Abdurrahman bin Auf: Wirausahawan Dermawan dan Inspirator Manajemen Kewirausahaan Komunitas
Dalam khazanah Islam, tokoh-tokoh sahabat Nabi Muhammad SAW tidak hanya berperan dalam dimensi spiritual dan militer, tapi juga menjadi pionir dalam bidang sosial-ekonomi. Di antara mereka, Abdurrahman bin Auf adalah figur sentral yang berhasil membuktikan bahwa iman, kewirausahaan, dan kebermanfaatan sosial bisa berjalan seiring. Kisah hidupnya adalah contoh nyata dari apa yang kini disebut sebagai manajemen kewirausahaan komunitas.
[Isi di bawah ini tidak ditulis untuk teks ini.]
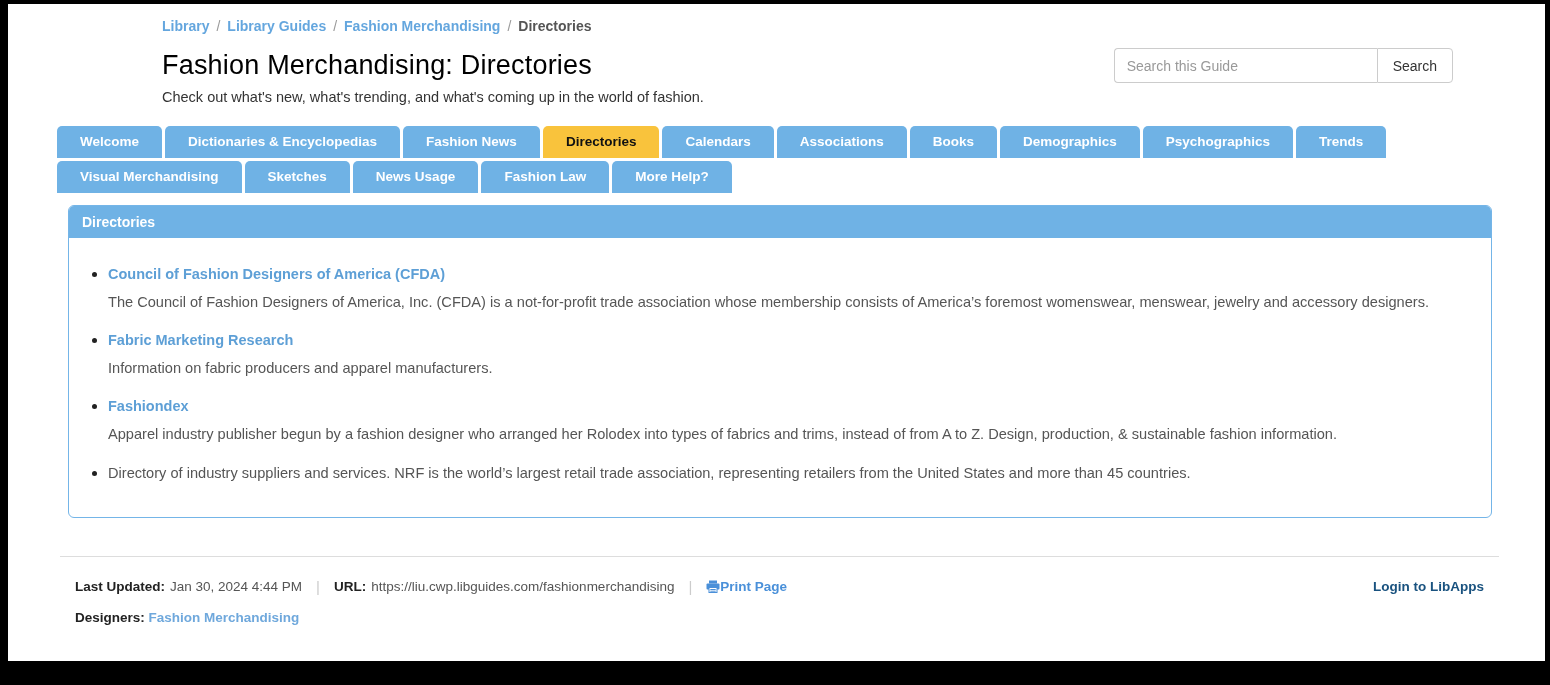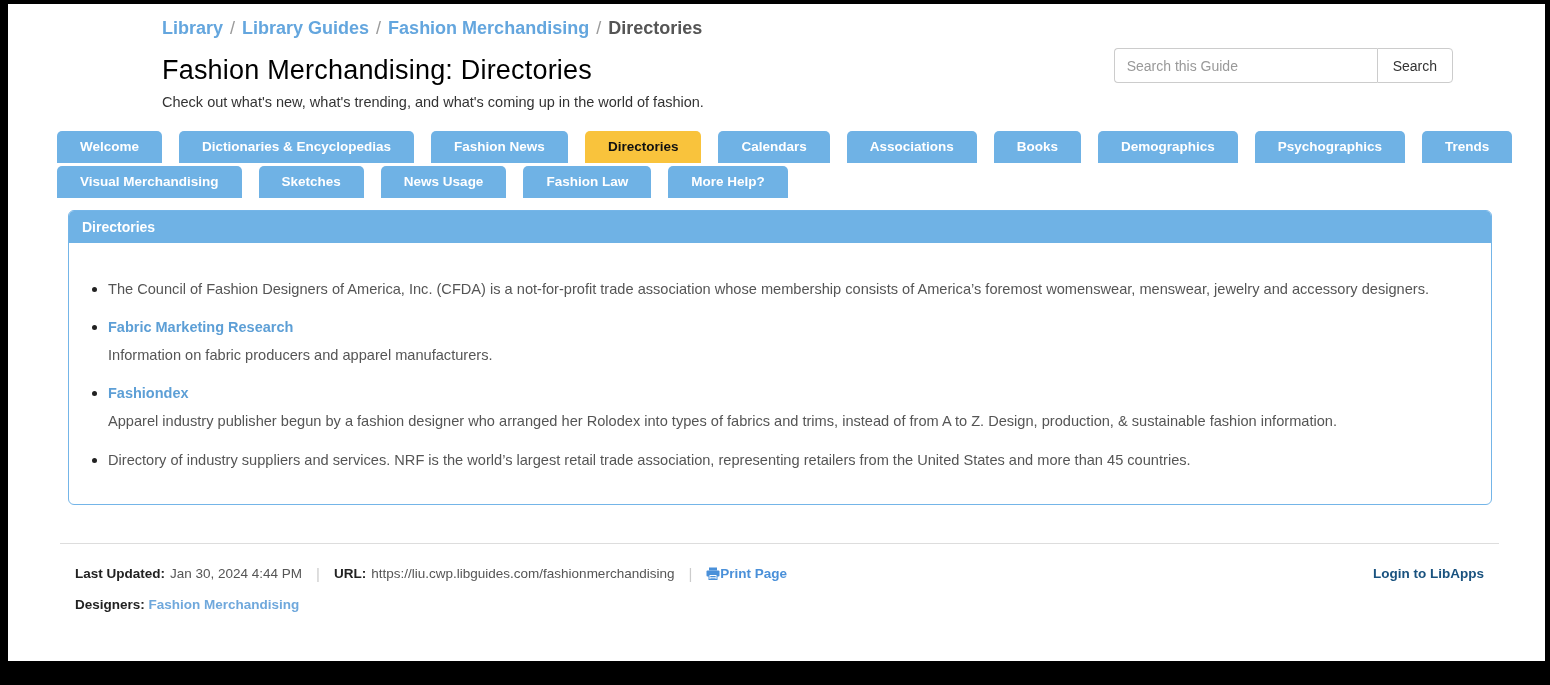"Library / Library Guides /" .breadcrumb { font-size: 18px -> 14px }
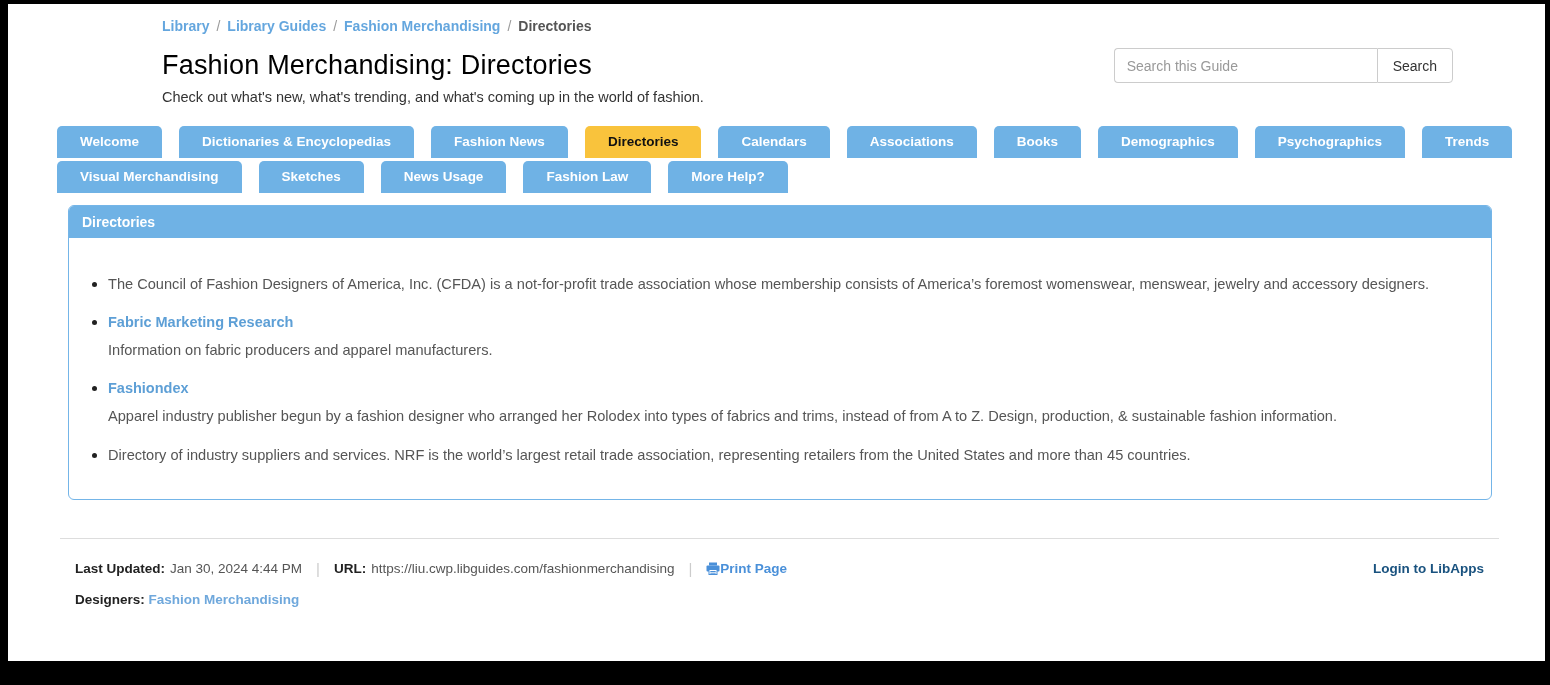"Welcome" .tab-row { gap: 17px -> 3px }
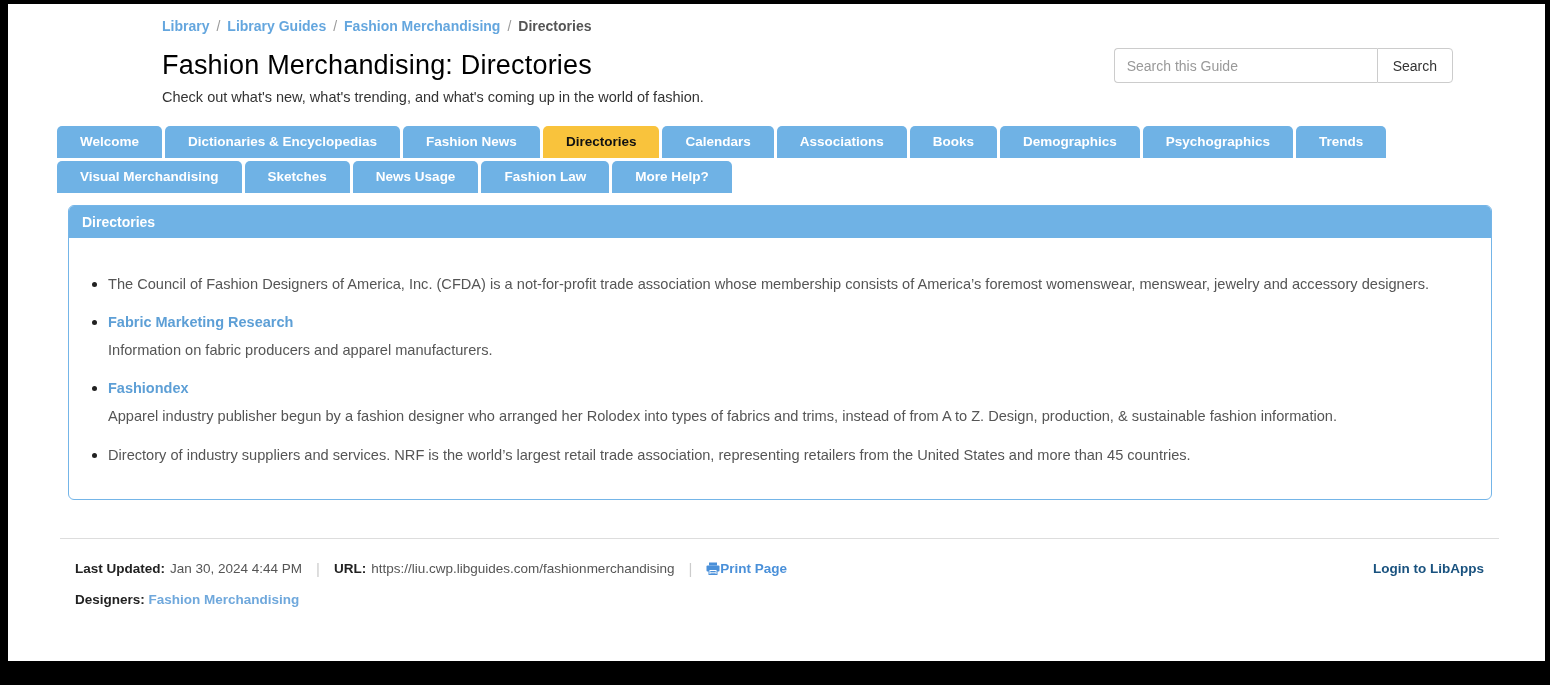"Council of Fashion Designers of" a.dir-link { html: none -> <a>Council of Fashion Designers of America (CFDA)</a> }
Abdurrahman bin Auf dan Semangat Kewirausahaan Awal
Lahir dari Bani Zuhrah di Mekah, Abdurrahman bin Auf adalah pedagang yang berintegritas bahkan sebelum Islam datang. Setelah memeluk Islam dan berhijrah ke Madinah, ia menunjukkan etos kerja yang tinggi dan kemandirian luar biasa. Saat dipersaudarakan dengan Sa’ad bin Rabi’, ia menolak bantuan materi dan hanya berkata:
“Tunjukkan aku di mana pasar berada.”
Inilah bentuk awal dari manajemen kewirausahaan berbasis komunitas: kemandirian, etika kerja, kejujuran, dan tidak membebani orang lain. Ia memulai usahanya dari nol, namun dalam waktu singkat berhasil menjadi salah satu saudagar terkaya di Madinah—tanpa mengeksploitasi siapa pun, dan tanpa melupakan nilai-nilai moral Islam.